Aim of the task
Without the pictures, set down every record below exactly as it reads.

(User interface change data)
§ §
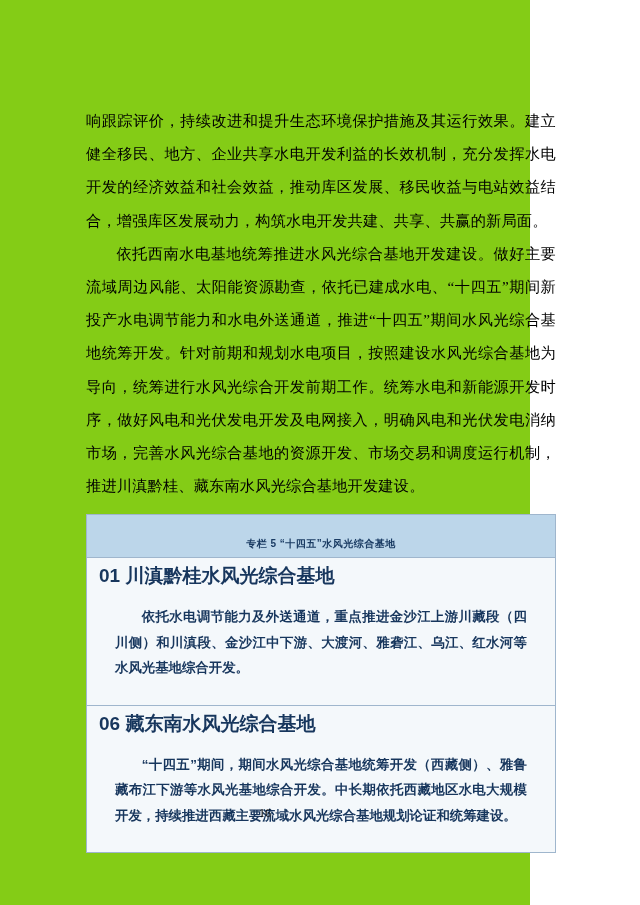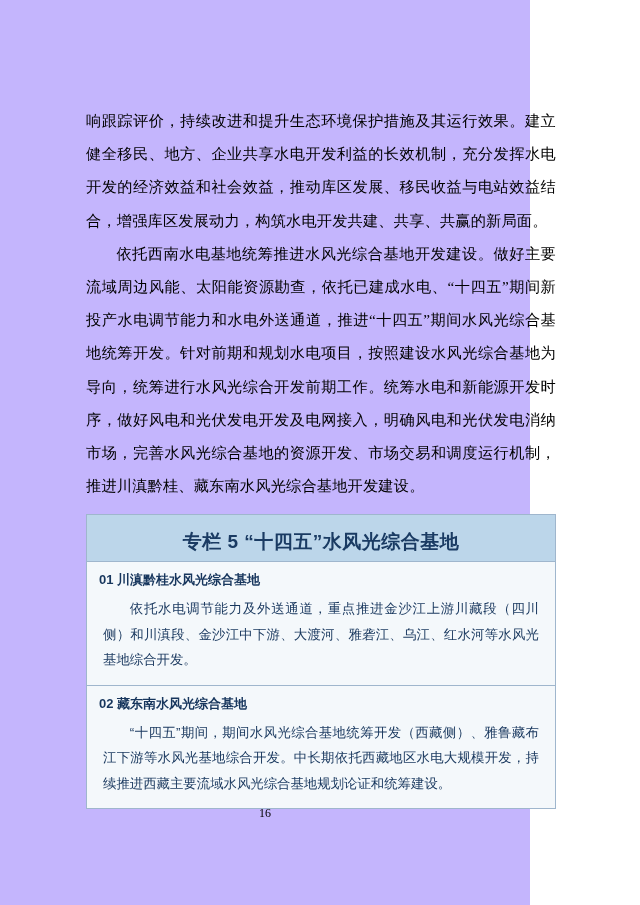--- a/index.html
+++ b/index.html
@@ -17,7 +17,7 @@
     position: relative;
     width: 530px;
     height: 905px;
-    background: #c4b5fd;
+    background: #84cc16;
     box-sizing: border-box;
   }
   .content {

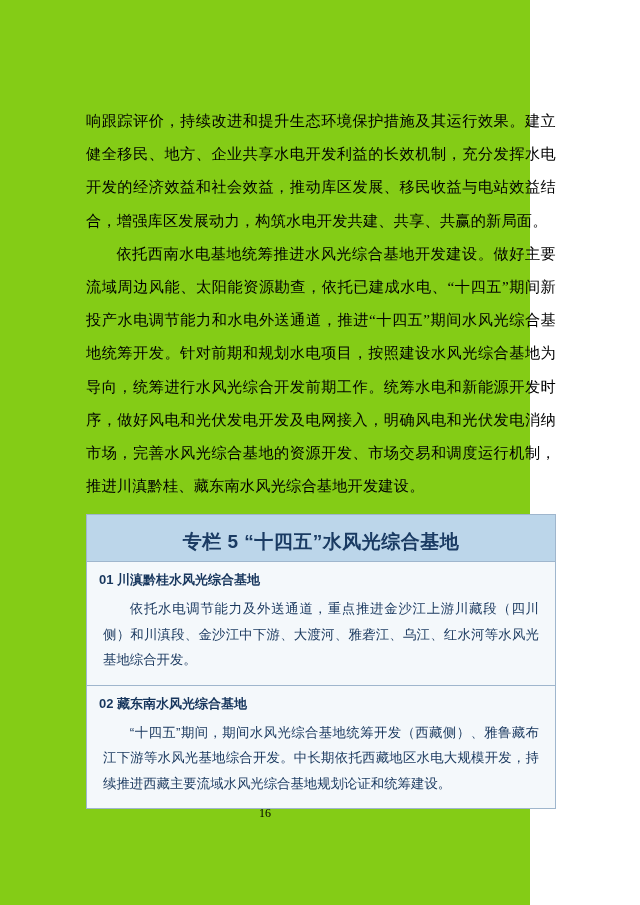--- a/index.html
+++ b/index.html
@@ -50,10 +50,10 @@
     background: #bcd6ea;
     border-bottom: 1px solid #9fb6cd;
     text-align: center;
-    font-size: 19px;
+    font-size: 10px;
     font-weight: bold;
     color: #1a3b63;
-    padding: 14px 0 6px 0;
+    padding: 22px 0 6px 0;
     letter-spacing: 0.5px;
     font-family: "Liberation Sans", "DejaVu Sans", sans-serif;
   }

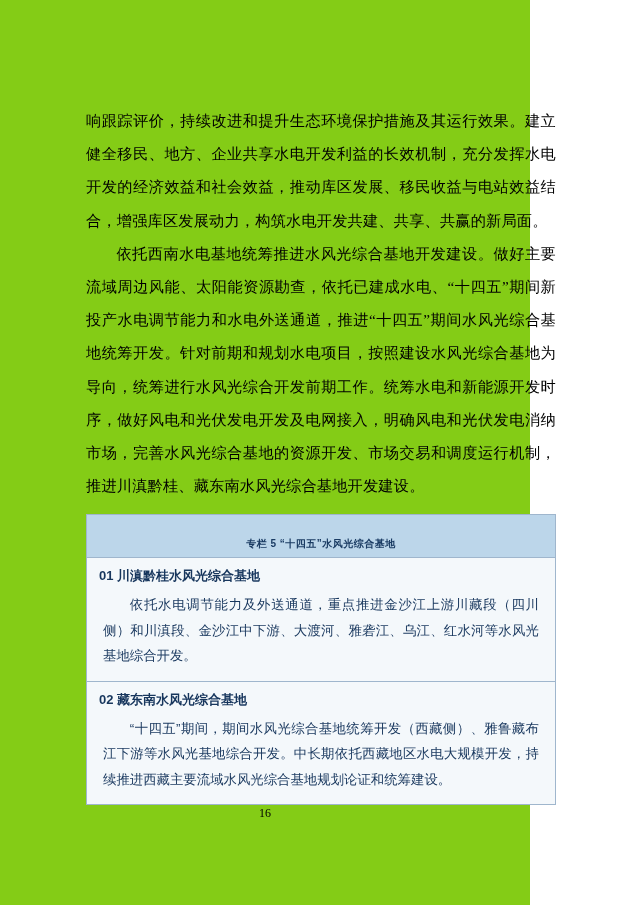--- a/index.html
+++ b/index.html
@@ -65,7 +65,7 @@
     border-bottom: none;
   }
   .box-h {
-    font-size: 13px;
+    font-size: 19px;
     font-weight: bold;
     color: #17365d;
     line-height: 24px;

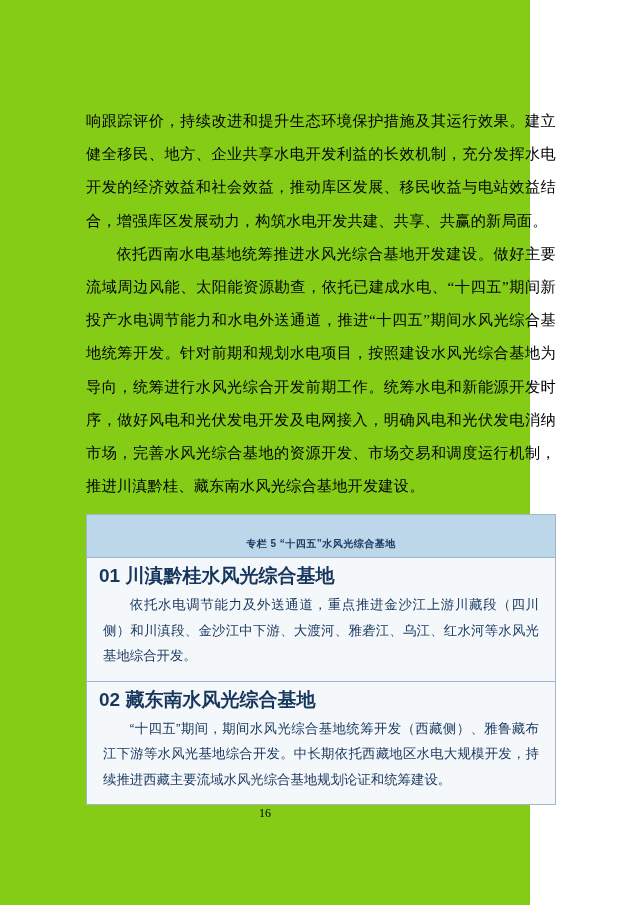--- a/index.html
+++ b/index.html
@@ -76,11 +76,12 @@
     font-size: 13.4px;
     line-height: 25.5px;
     color: #17365d;
-    margin: 4px;
+    margin: 16px;
     text-align: justify;
     text-justify: inter-ideograph;
     text-indent: 2em;
     font-family: "Liberation Sans", "DejaVu Sans", sans-serif;
+    font-weight: bold;
   }
   .after-box {
     margin-top: 14px;

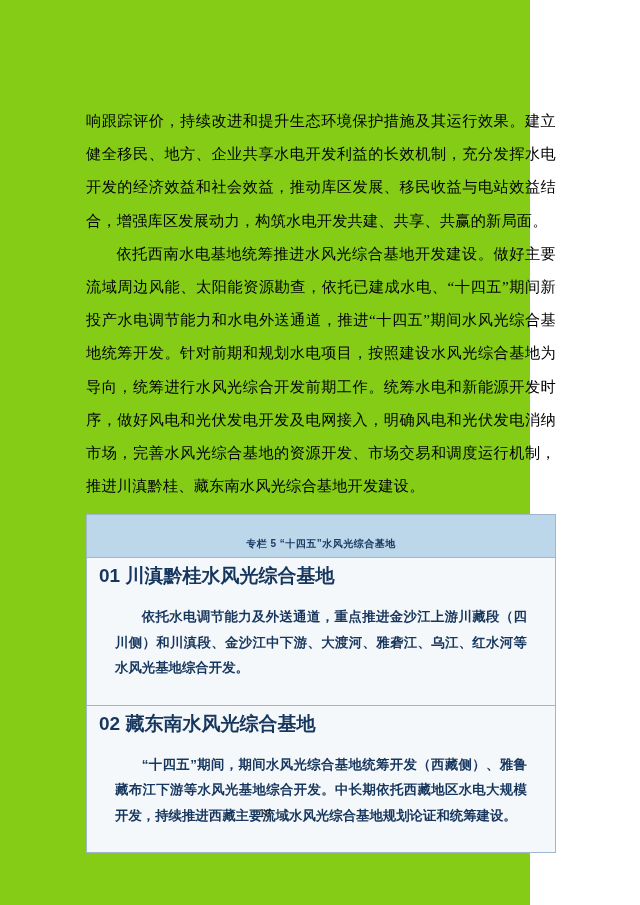--- a/index.html
+++ b/index.html
@@ -116,7 +116,7 @@
       </div>
 
       <div class="box-section">
-        <div class="box-h">02 藏东南水风光综合基地</div>
+        <div class="box-h">06 藏东南水风光综合基地</div>
         <div class="box-p">“十四五”期间，期间水风光综合基地统筹开发（西藏侧）、雅鲁藏布江下游等水风光基地综合开发。中长期依托西藏地区水电大规模开发，持续推进西藏主要流域水风光综合基地规划论证和统筹建设。</div>
       </div>
     </div>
§ §
Task result
--- a/index.html
+++ b/index.html
@@ -17,7 +17,7 @@
     position: relative;
     width: 530px;
     height: 905px;
-    background: #c4b5fd;
+    background: #84cc16;
     box-sizing: border-box;
   }
   .content {

--- a/index.html
+++ b/index.html
@@ -50,10 +50,10 @@
     background: #bcd6ea;
     border-bottom: 1px solid #9fb6cd;
     text-align: center;
-    font-size: 19px;
+    font-size: 10px;
     font-weight: bold;
     color: #1a3b63;
-    padding: 14px 0 6px 0;
+    padding: 22px 0 6px 0;
     letter-spacing: 0.5px;
     font-family: "Liberation Sans", "DejaVu Sans", sans-serif;
   }

--- a/index.html
+++ b/index.html
@@ -65,7 +65,7 @@
     border-bottom: none;
   }
   .box-h {
-    font-size: 13px;
+    font-size: 19px;
     font-weight: bold;
     color: #17365d;
     line-height: 24px;

--- a/index.html
+++ b/index.html
@@ -76,11 +76,12 @@
     font-size: 13.4px;
     line-height: 25.5px;
     color: #17365d;
-    margin: 4px;
+    margin: 16px;
     text-align: justify;
     text-justify: inter-ideograph;
     text-indent: 2em;
     font-family: "Liberation Sans", "DejaVu Sans", sans-serif;
+    font-weight: bold;
   }
   .after-box {
     margin-top: 14px;

--- a/index.html
+++ b/index.html
@@ -116,7 +116,7 @@
       </div>
 
       <div class="box-section">
-        <div class="box-h">02 藏东南水风光综合基地</div>
+        <div class="box-h">06 藏东南水风光综合基地</div>
         <div class="box-p">“十四五”期间，期间水风光综合基地统筹开发（西藏侧）、雅鲁藏布江下游等水风光基地综合开发。中长期依托西藏地区水电大规模开发，持续推进西藏主要流域水风光综合基地规划论证和统筹建设。</div>
       </div>
     </div>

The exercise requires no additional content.